Manufacturing’s impacts on the broader economy are foundational and yet often understated. The act of producing a good has a long stream of value, from the processing of the raw materials through the production process and then into the downstream sales. Analysis that considers the value from inputs not including downstream output shows that manufacturing accounts for more than 11 percent of the U.S. gross domestic product (GDP), including a total output of more than $2.3 billion in 2018. Research shows that these numbers may be lower than the reality, as they underestimate the “multiplier effect”—which shows the impact on other industries from economic activity in manufacturing—notably by excluding the downstream impact. The MAPI research shows that manufacturing accounts for roughly one-third of U.S. GDP when considering the full value stream impact.
Now consider this in less technical terms by envisioning a hypothetical situation. An EV is manufactured in America—say, for example, in Michigan. Thinking about the upstream value, its frame is made with steel melted and poured in Pennsylvania and comes from iron ore mined in Minnesota. Its battery is assembled in Georgia and includes lithium that comes from California. Those materials, and many more, need to be produced and refined in their own manner and then transported to the point of assembly. Once assembled, the EV itself is then transported to dealerships across the country. At every point in this hypothetical journey, there would be real communities with real people who benefit from these jobs.

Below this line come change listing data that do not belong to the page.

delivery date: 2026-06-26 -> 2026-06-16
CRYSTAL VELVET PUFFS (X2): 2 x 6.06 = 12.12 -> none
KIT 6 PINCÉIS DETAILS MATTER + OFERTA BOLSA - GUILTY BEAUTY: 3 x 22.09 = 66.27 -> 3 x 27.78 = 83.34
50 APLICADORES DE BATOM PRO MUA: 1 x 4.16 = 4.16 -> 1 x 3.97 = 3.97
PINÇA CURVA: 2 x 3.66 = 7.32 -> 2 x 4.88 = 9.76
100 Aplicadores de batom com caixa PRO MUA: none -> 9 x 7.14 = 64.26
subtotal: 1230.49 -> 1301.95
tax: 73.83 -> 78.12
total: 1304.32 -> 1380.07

2. Locating manufacturing supply chains in the United States meets the country’s climate and justice goals
Manufacturing’s environmental and societal impacts are not uniform. A good can be produced utilizing a workforce with full rights and decent pay, or it can come from the hands of a workforce subject to dangerous workplace conditions and low pay relative to local cost of living, or even forced labor. A good can be produced in a facility with efficient and advanced pollution controls—even with minimal to no pollution—or it can emerge from a facility that degrades the local and global environment.

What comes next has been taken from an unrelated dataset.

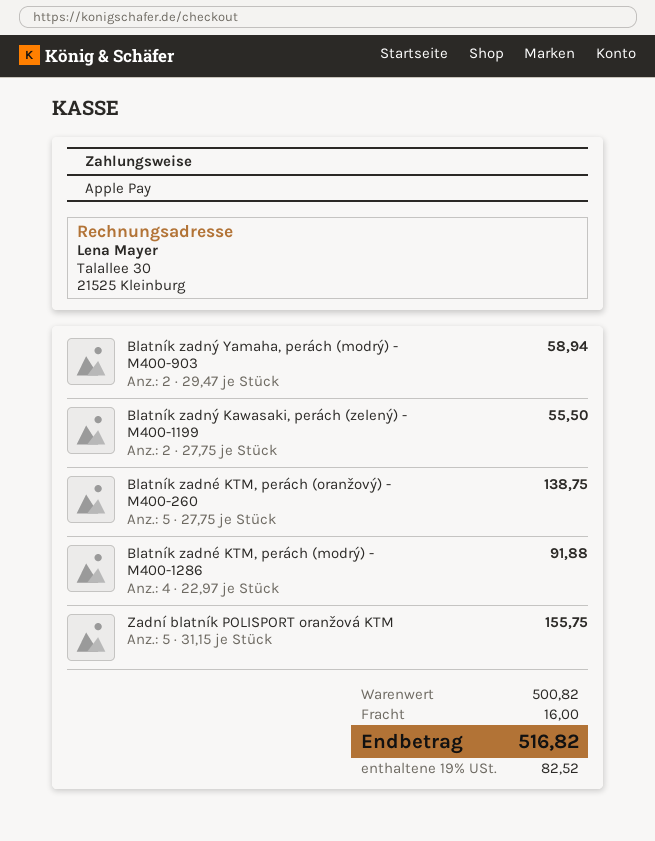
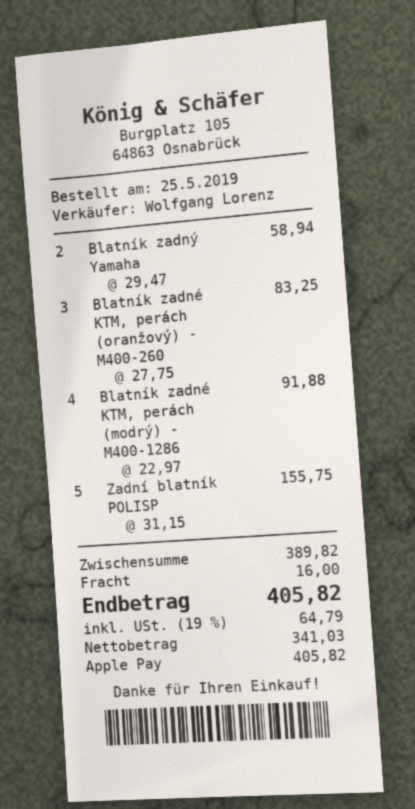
Blatník zadný Kawasaki, perách (zelený) - M400-1199: 2 x 27.75 = 55.50 -> none
Blatník zadné KTM, perách (oranžový) - M400-260: 5 x 27.75 = 138.75 -> 3 x 27.75 = 83.25
subtotal: 500.82 -> 389.82
tax: 19% = 82.52 -> 19% = 64.79
total: 516.82 -> 405.82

Starting with the climate impact, manufacturing is responsible for roughly one-third of global GHG emissions. Iron and steel alone make up 11 percent of global emissions, and cement produces 4.5 percent of emissions. China accounts for more than half of the world’s steel production, and it manufactures steel with upward of twice the emissions intensity on average that is produced in the United States. With regard to vehicles, the United States is a net importer of embodied emissions—the emissions associated with a good’s production—across multiple sectors of vehicles, ranging from two to four times more emissions in the goods this country imports than those that are domestically produced.

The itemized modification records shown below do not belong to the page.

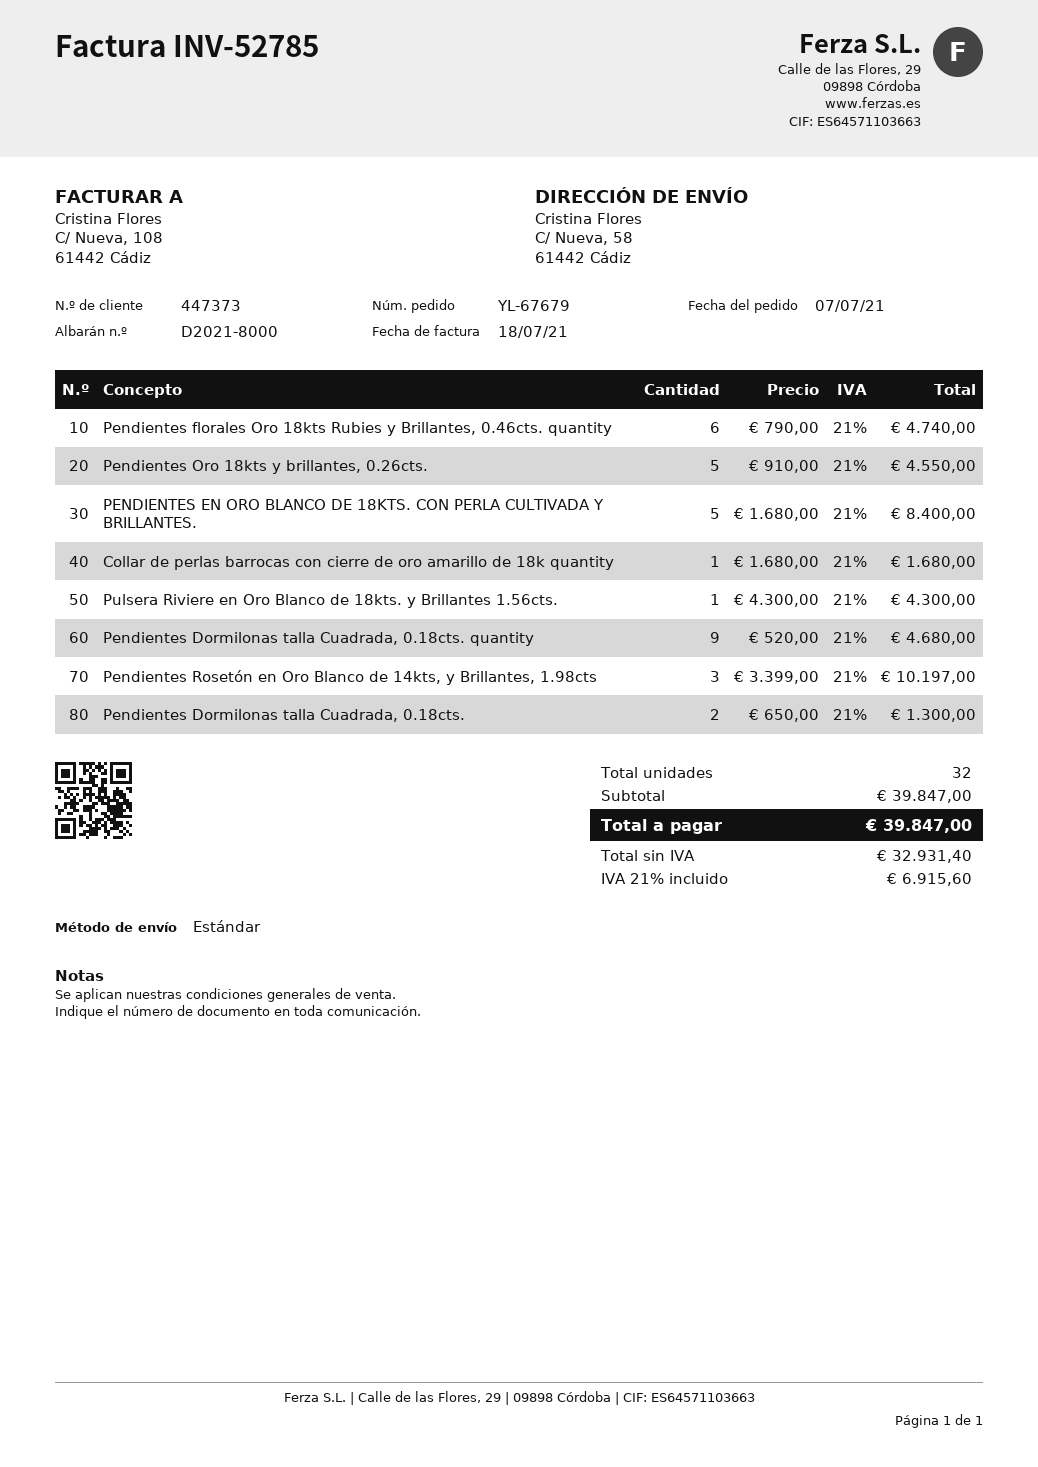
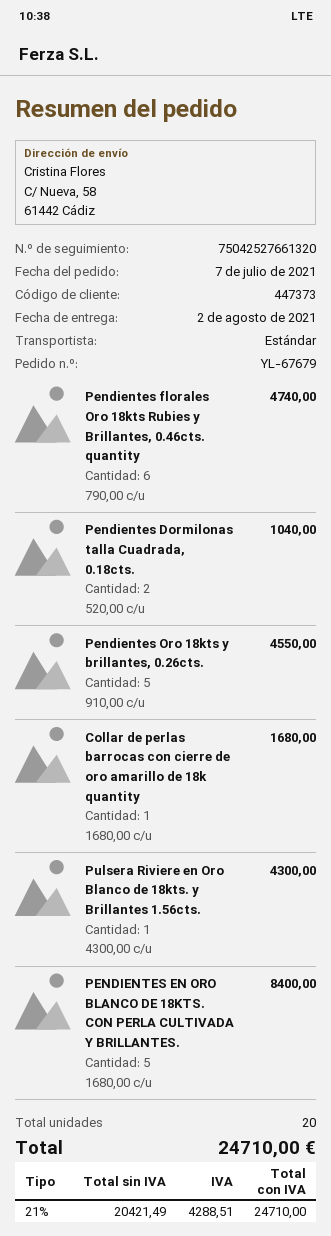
Pendientes Dormilonas talla Cuadrada, 0.18cts. quantity: 9 x 520.00 = 4680.00 -> none
Pendientes Rosetón en Oro Blanco de 14kts, y Brillantes, 1.98cts: 3 x 3399.00 = 10197.00 -> none
Pendientes Dormilonas talla Cuadrada, 0.18cts.: 2 x 650.00 = 1300.00 -> 2 x 520.00 = 1040.00
total quantity: 32 -> 20
net: 32931.40 -> 20421.49
tax: 21% = 6915.60 -> 21% = 4288.51
total: 39847.00 -> 24710.00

The situation with human rights is perhaps even bleaker. The solar industry is working to realign its global supply chains to avoid the provinces of China where there are allegations of forced labor. The minerals that go into many clean energy products, most notably batteries, currently come from mining processes that have been particularly harsh to the miners and the communities where the mines are located. Cobalt is an egregious example, where there is an ongoing lawsuit alleging the use of child labor. The mining of lithium and copper in Chile has contributed to the desolation of the Atacama Desert.
Sourcing critical minerals from countries with poor human rights and environmental records is effectively streamlining this part of the supply chain in a manner that places profits over the human impacts. Similarly, as this supply chain grows in the United States, it is critical that strong safeguards for working people, their communities, and the environment are in place. A recent report from a coalition of environmental and conservation organizations phrased it well: “This requires smart planning, stakeholder collaboration and careful execution. History provides a powerful lesson on what happens when those attributes are absent.”
The United States needs batteries, steel, and cement to produce the clean energy products that will drive its emissions to zero. How America chooses to produce these materials is not forced on it. The country can produce these goods with minimal impact on the environment and with a workforce treated with decency and respect. America’s best hope to achieve this is by controlling its own destiny and producing materials domestically. Then, using this example, the country needs to establish a significantly more just trade regime that lifts up workers and protects the environment.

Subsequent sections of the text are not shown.